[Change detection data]

######

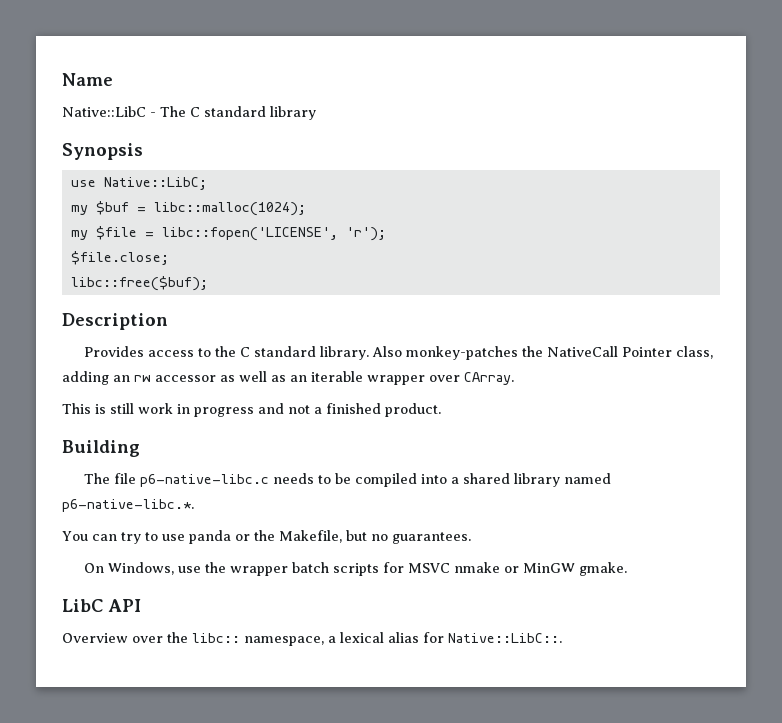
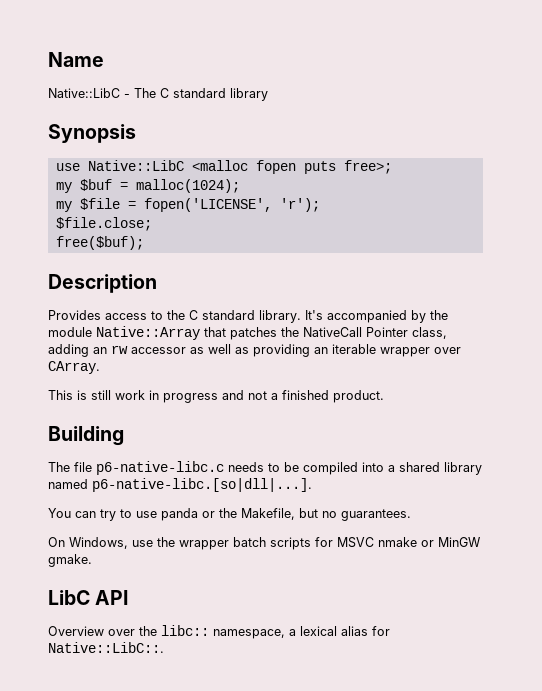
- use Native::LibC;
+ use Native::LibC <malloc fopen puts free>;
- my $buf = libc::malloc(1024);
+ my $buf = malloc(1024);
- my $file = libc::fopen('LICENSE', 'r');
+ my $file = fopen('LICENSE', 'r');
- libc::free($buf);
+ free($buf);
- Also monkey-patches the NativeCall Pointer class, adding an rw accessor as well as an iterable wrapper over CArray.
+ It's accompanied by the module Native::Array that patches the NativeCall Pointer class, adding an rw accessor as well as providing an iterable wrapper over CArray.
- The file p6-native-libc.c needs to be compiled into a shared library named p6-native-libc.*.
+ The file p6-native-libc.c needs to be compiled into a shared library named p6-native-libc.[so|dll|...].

######

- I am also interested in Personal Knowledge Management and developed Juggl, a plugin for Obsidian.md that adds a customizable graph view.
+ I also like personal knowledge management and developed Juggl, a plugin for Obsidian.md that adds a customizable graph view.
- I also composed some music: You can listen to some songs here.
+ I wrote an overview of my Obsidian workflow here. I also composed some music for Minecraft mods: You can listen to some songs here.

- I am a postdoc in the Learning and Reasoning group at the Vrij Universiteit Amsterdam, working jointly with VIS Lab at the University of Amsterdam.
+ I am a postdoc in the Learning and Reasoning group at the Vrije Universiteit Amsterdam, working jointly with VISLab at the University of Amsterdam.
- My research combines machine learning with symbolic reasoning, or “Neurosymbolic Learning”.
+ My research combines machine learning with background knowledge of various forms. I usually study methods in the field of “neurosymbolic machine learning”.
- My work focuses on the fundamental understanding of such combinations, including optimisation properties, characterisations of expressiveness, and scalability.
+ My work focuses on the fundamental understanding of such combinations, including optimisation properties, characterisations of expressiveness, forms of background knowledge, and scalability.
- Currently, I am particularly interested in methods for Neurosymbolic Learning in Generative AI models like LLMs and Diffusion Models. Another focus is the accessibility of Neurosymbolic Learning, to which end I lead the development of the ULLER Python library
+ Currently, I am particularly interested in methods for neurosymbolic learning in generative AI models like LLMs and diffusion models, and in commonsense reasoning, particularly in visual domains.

######

> **WORK ORDER**:
Retype only the stretch of lines above starting at the one with "learning with background" and stopping at the one with "- My work focuses", exactly as written, with both kept.

> **TASK RESPONSE**:
+ My research combines machine learning with background knowledge of various forms. I usually study methods in the field of “neurosymbolic machine learning”.
- My work focuses on the fundamental understanding of such combinations, including optimisation properties, characterisations of expressiveness, and scalability.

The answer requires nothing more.